Cela s'est passé plus vite que prévu: le président américain Donald Trump a signé dès mercredi l'accord de paix provisoire avec l'Iran. Le ministère iranien des Affaires étrangères et la Maison Blanche ont confirmé que l'accord entre l'Iran et les Etats-Unis était déjà en vigueur. La cérémonie prévue vendredi au Bürgenstock, en Suisse, est annulée. On ignore encore si l'ensemble du sommet est également annulé.
Il se pourrait bien qu’une réunion entre les différentes délégations soit mise à profit pour poursuivre les négociations. Actuellement, de plus en plus d’indices laissent penser que le Qatar et le Pakistan – deux médiateurs clés dans la guerre contre l’Iran – organiseront une rencontre afin de «rendre hommage à cet événement historique».
Le plan en 14 points a été signé par les Etats-Unis et l’Iran sans rencontre en personne. Des journalistes américains sur place ont rapporté sur la plateforme X que Trump avait signé le document lors d’un dîner à Versailles, en compagnie d'Emmanuel Macron. Le président américain était en France pour le sommet du G7.
L'accord signé de la main de Donald Trump a été fièrement exhibé sur la chaîne de télévision d'Etat iranienne IRINN par le président iranien Masoud Pezeshkian.

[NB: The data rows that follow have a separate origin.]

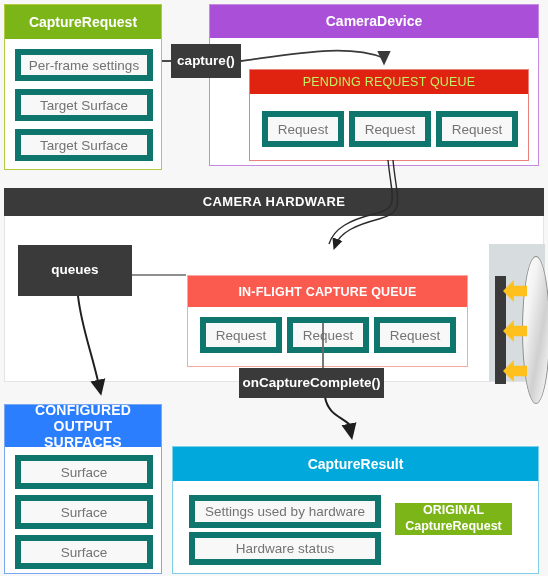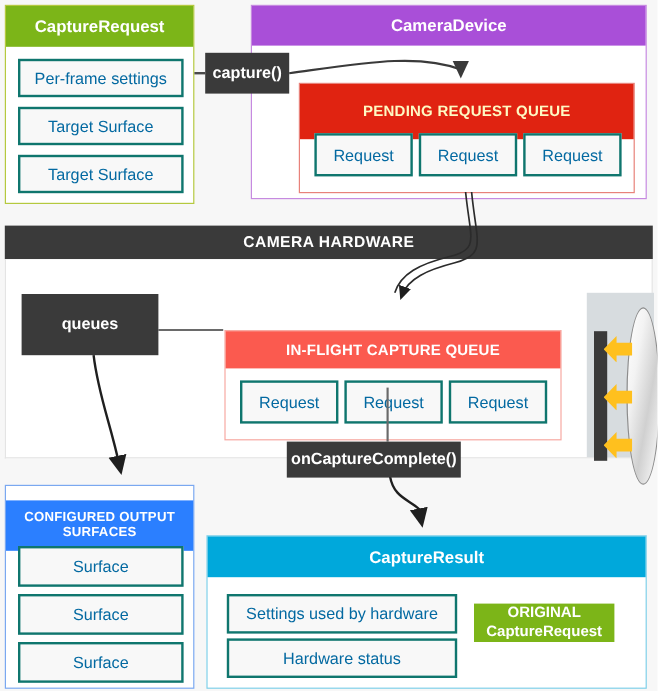--- a/index.html
+++ b/index.html
@@ -35,12 +35,12 @@
   .slot {
     position: absolute;
     background: #f8f8f8;
-    border: 2px solid #0f766e;
+    border: 6px solid #0f766e;
     box-sizing: border-box;
     display: flex;
     align-items: center;
     justify-content: center;
-    color: #0369a1;
+    color: #737373;
     font-size: 13.5px;
   }
   .dark-label {

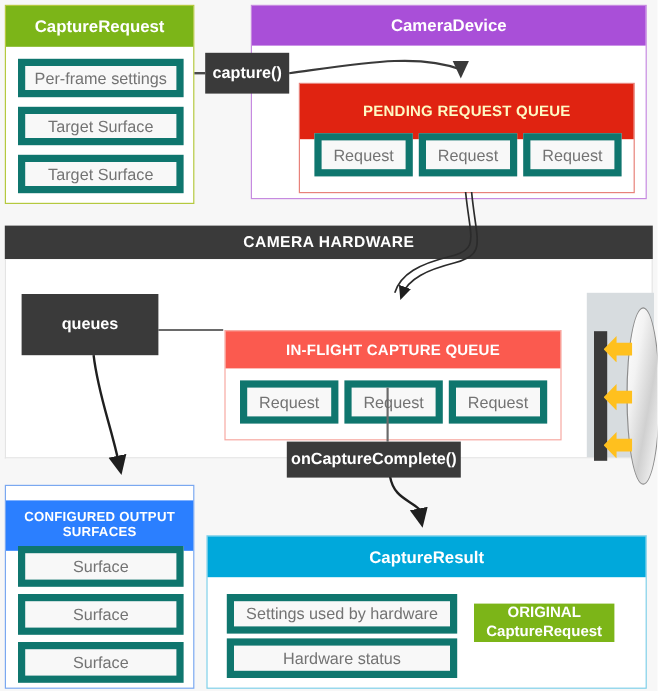--- a/index.html
+++ b/index.html
@@ -90,8 +90,8 @@
     box-sizing: border-box;
   }
   #pending-queue .qhead {
-    position: absolute; left: 0; top: 0; right: 0; height: 46px;
-    background: #E02311; color: #fef9c3; font-weight: bold; font-size: 12.5px;
+    position: absolute; left: 0; top: 0; right: 0; height: 24px;
+    background: #E02311; color: #bef264; font-weight: normal; font-size: 12.5px;
     display: flex; align-items: center; justify-content: center;
     letter-spacing: .2px;
   }

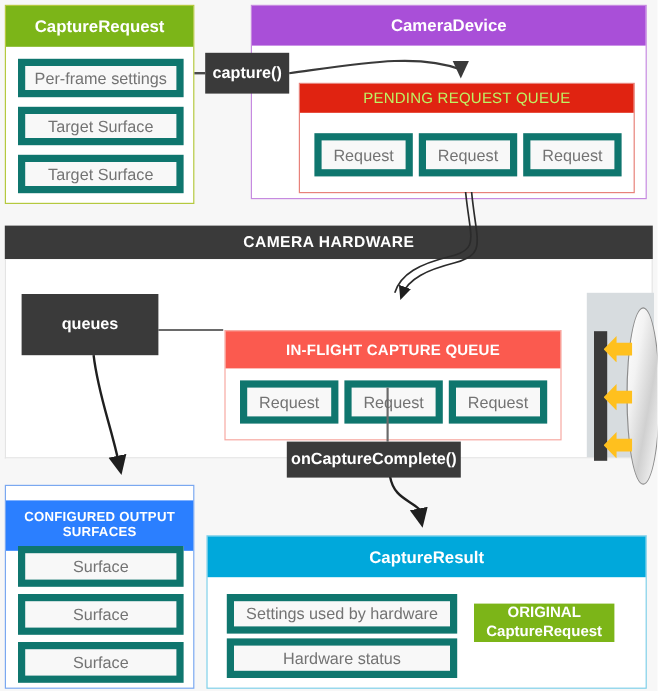--- a/index.html
+++ b/index.html
@@ -155,8 +155,8 @@
     border: 1px solid #7aa8f0;
   }
   #configured-surfaces .panel-header {
-    height: 42px; background: #2B7FFF; font-size: 11px;
-    flex-direction: column; letter-spacing: .2px; margin-top: 12px;
+    height: 42px; background: #2B7FFF; font-size: 14px;
+    flex-direction: column; letter-spacing: .2px;
   }
   
   #capture-result {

Les négociations se poursuivent
De nombreux détails restent toutefois à clarifier. Les négociations se poursuivent même après la signature. Trump avait déjà menacé, avant la signature, de reprendre les bombardements si l’Iran ne respectait pas l’accord.
Parmi les points essentiels de l'accord figurent le libre passage des navires marchands dans le détroit d'Ormuz et la renonciation de l'Iran aux armes nucléaires. En contrepartie, les sanctions contre la République islamique sont levées. Les Etats-Unis débloquent les fonds gelés et créent un fonds de 300 milliards de dollars destiné à la reconstruction du pays. L’administration Trump souligne toutefois qu’aucun argent provenant des contribuables américains ne sera versé au régime des mollahs.